**BRIEF:** Excluding pictures, transcribe precisely the lines from the one containing "(162, 879) none" to the final line of the listing below, inclusive, and nothing more.
★ ★ ★ ★ ★
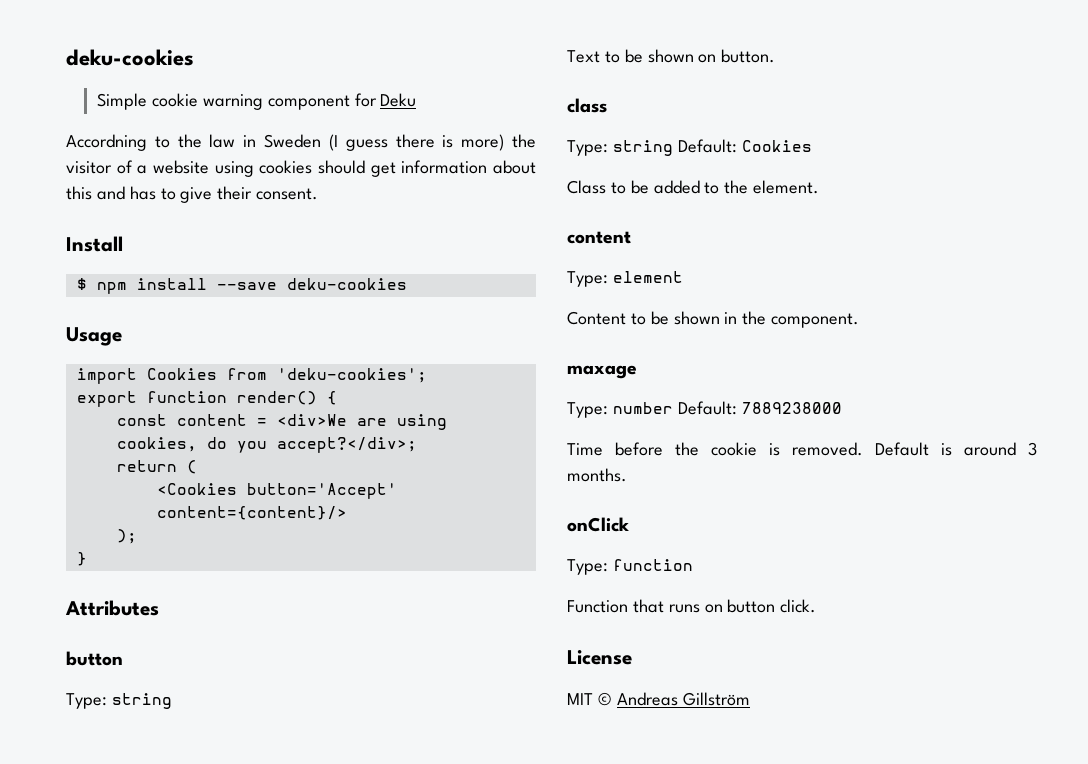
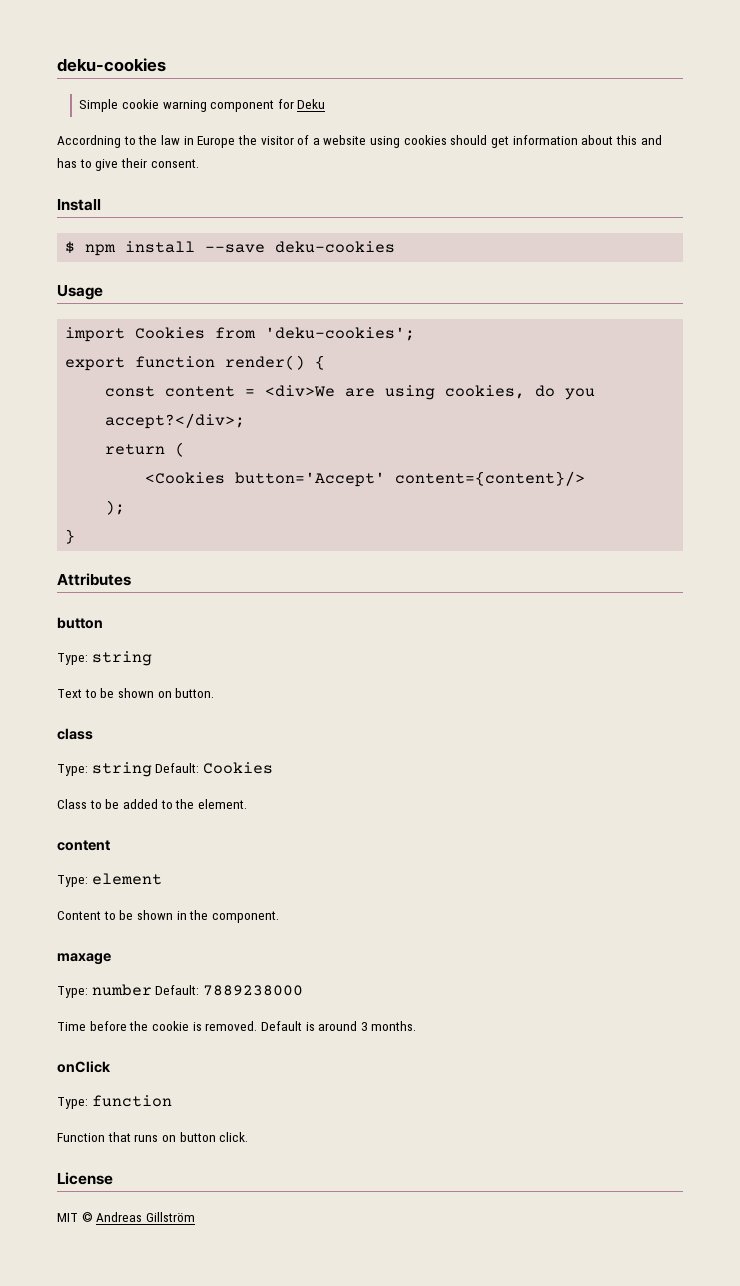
[264,134,505,151] Sweden (I guess there is more) -> [197,136,236,148] Europe

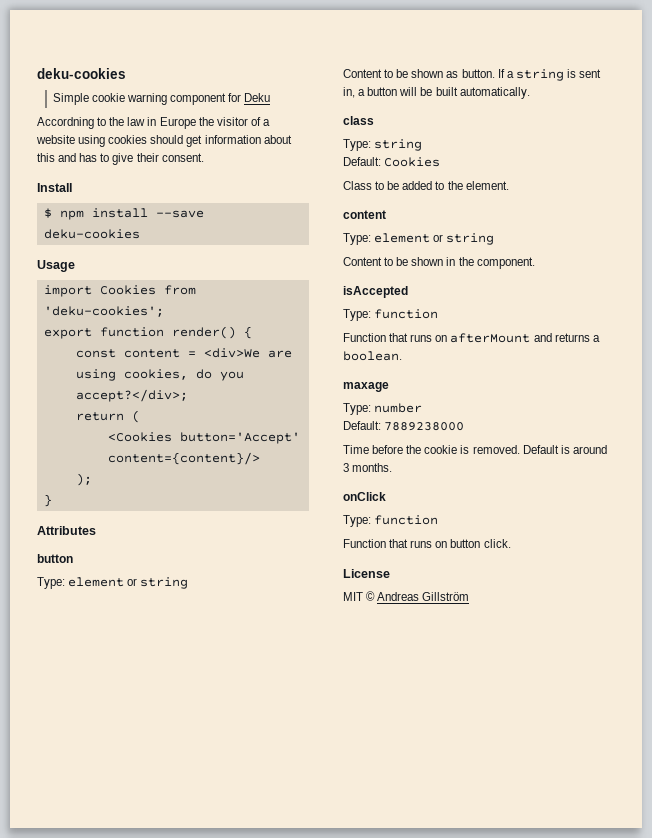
[91,651,152,666] [57,688,172,698] string // Text to be shown on -> [68,577,189,589] [343,69,459,78] element or string // Content to be shown as
(215, 693) none -> [497,69,602,81] [343,87,530,99] If a string is sent in, a button will be built automatically.
(152, 769) none -> (423, 145) //
(162, 879) none -> [433,233,495,245] or string
(279, 917) none -> [343,286,408,298] [343,309,439,321] [343,333,600,343] [343,351,402,361] // isAccepted // Type: function // Function that runs on afterMount and returns a boolean.
(152, 990) none -> (423, 408) //

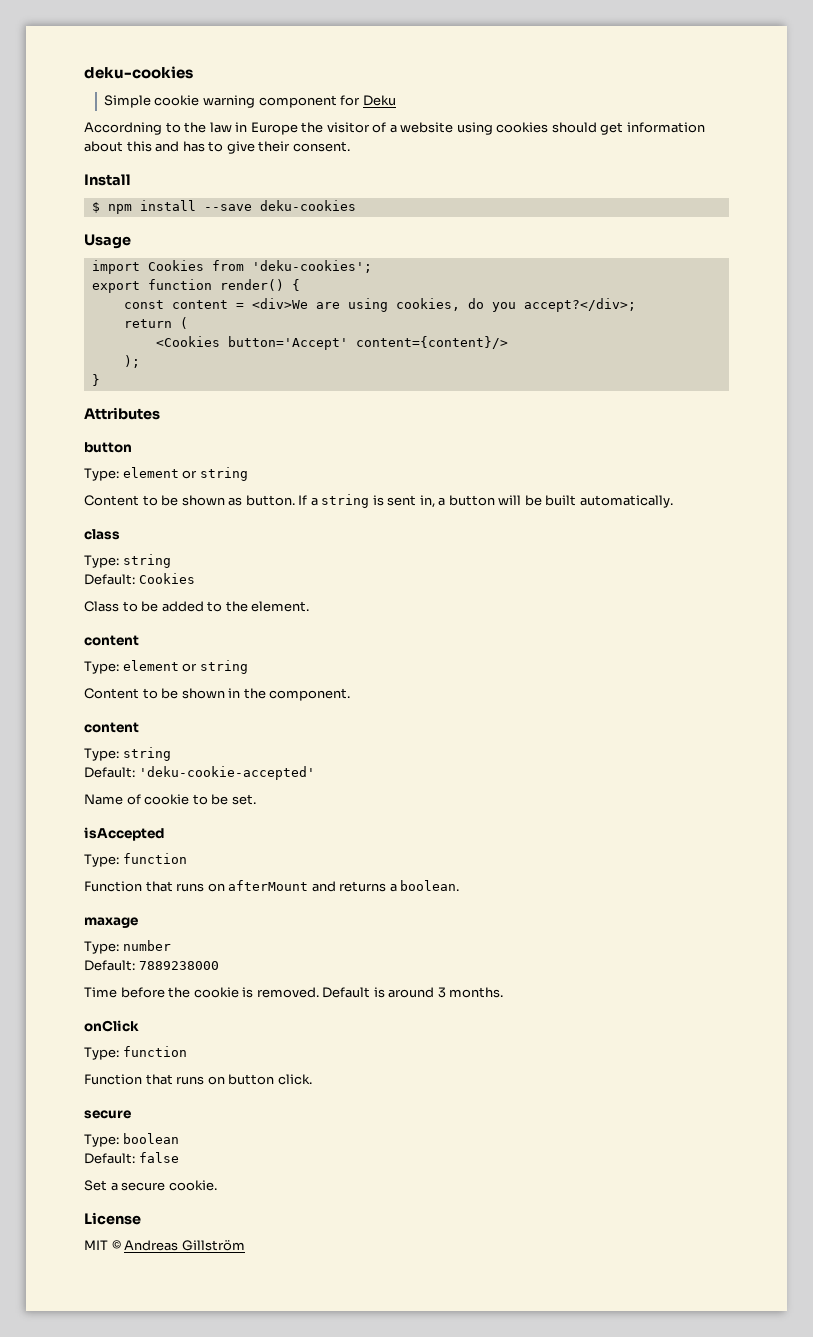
(535, 263) none -> [84,722,139,733] [84,747,171,761] [84,766,315,780] [84,794,256,805] // content // Type: string // Default: 'deku-cookie-accepted' // Name of cookie to be set.
(511, 543) none -> [84,1110,131,1119] [84,1133,179,1147] [84,1152,179,1164] [84,1180,217,1191] // secure // Type: boolean // Default: false // Set a secure cookie.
★ ★ ★ ★ ★
**RESPONSE TO THIS EXERCISE:**
(162, 879) none -> [433,233,495,245] or string
(279, 917) none -> [343,286,408,298] [343,309,439,321] [343,333,600,343] [343,351,402,361] // isAccepted // Type: function // Function that runs on afterMount and returns a boolean.
(152, 990) none -> (423, 408) //

(535, 263) none -> [84,722,139,733] [84,747,171,761] [84,766,315,780] [84,794,256,805] // content // Type: string // Default: 'deku-cookie-accepted' // Name of cookie to be set.
(511, 543) none -> [84,1110,131,1119] [84,1133,179,1147] [84,1152,179,1164] [84,1180,217,1191] // secure // Type: boolean // Default: false // Set a secure cookie.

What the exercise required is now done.